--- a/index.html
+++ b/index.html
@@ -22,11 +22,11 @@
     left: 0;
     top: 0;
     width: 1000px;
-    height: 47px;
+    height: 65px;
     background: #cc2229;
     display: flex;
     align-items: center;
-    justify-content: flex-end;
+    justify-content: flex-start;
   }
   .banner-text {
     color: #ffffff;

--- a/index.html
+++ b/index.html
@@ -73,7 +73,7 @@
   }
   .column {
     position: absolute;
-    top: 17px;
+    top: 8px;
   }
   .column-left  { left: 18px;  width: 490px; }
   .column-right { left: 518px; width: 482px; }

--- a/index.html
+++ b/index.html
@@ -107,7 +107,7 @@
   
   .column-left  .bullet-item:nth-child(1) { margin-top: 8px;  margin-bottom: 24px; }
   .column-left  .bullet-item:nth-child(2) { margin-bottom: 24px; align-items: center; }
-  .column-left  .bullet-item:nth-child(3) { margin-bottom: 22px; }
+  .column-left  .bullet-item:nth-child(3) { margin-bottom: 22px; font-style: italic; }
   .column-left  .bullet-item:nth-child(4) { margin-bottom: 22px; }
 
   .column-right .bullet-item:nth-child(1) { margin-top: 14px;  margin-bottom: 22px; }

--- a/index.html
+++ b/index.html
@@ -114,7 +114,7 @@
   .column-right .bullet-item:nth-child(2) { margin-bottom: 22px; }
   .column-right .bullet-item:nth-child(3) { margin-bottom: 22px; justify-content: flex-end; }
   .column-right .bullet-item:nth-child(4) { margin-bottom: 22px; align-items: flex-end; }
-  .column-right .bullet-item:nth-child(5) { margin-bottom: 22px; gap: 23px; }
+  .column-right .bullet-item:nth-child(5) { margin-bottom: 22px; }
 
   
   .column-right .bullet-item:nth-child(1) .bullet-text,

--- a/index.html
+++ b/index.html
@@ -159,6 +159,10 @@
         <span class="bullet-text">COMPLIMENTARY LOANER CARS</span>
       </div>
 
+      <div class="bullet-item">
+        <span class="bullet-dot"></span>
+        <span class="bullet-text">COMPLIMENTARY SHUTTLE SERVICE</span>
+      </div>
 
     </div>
------------------------------------------------------------
§ Exercise
Output all of the data again, exactly.

§ Finished exercise
--- a/index.html
+++ b/index.html
@@ -22,11 +22,11 @@
     left: 0;
     top: 0;
     width: 1000px;
-    height: 47px;
+    height: 65px;
     background: #cc2229;
     display: flex;
     align-items: center;
-    justify-content: flex-end;
+    justify-content: flex-start;
   }
   .banner-text {
     color: #ffffff;

--- a/index.html
+++ b/index.html
@@ -73,7 +73,7 @@
   }
   .column {
     position: absolute;
-    top: 17px;
+    top: 8px;
   }
   .column-left  { left: 18px;  width: 490px; }
   .column-right { left: 518px; width: 482px; }

--- a/index.html
+++ b/index.html
@@ -107,7 +107,7 @@
   
   .column-left  .bullet-item:nth-child(1) { margin-top: 8px;  margin-bottom: 24px; }
   .column-left  .bullet-item:nth-child(2) { margin-bottom: 24px; align-items: center; }
-  .column-left  .bullet-item:nth-child(3) { margin-bottom: 22px; }
+  .column-left  .bullet-item:nth-child(3) { margin-bottom: 22px; font-style: italic; }
   .column-left  .bullet-item:nth-child(4) { margin-bottom: 22px; }
 
   .column-right .bullet-item:nth-child(1) { margin-top: 14px;  margin-bottom: 22px; }

--- a/index.html
+++ b/index.html
@@ -114,7 +114,7 @@
   .column-right .bullet-item:nth-child(2) { margin-bottom: 22px; }
   .column-right .bullet-item:nth-child(3) { margin-bottom: 22px; justify-content: flex-end; }
   .column-right .bullet-item:nth-child(4) { margin-bottom: 22px; align-items: flex-end; }
-  .column-right .bullet-item:nth-child(5) { margin-bottom: 22px; gap: 23px; }
+  .column-right .bullet-item:nth-child(5) { margin-bottom: 22px; }
 
   
   .column-right .bullet-item:nth-child(1) .bullet-text,

--- a/index.html
+++ b/index.html
@@ -159,6 +159,10 @@
         <span class="bullet-text">COMPLIMENTARY LOANER CARS</span>
       </div>
 
+      <div class="bullet-item">
+        <span class="bullet-dot"></span>
+        <span class="bullet-text">COMPLIMENTARY SHUTTLE SERVICE</span>
+      </div>
 
     </div>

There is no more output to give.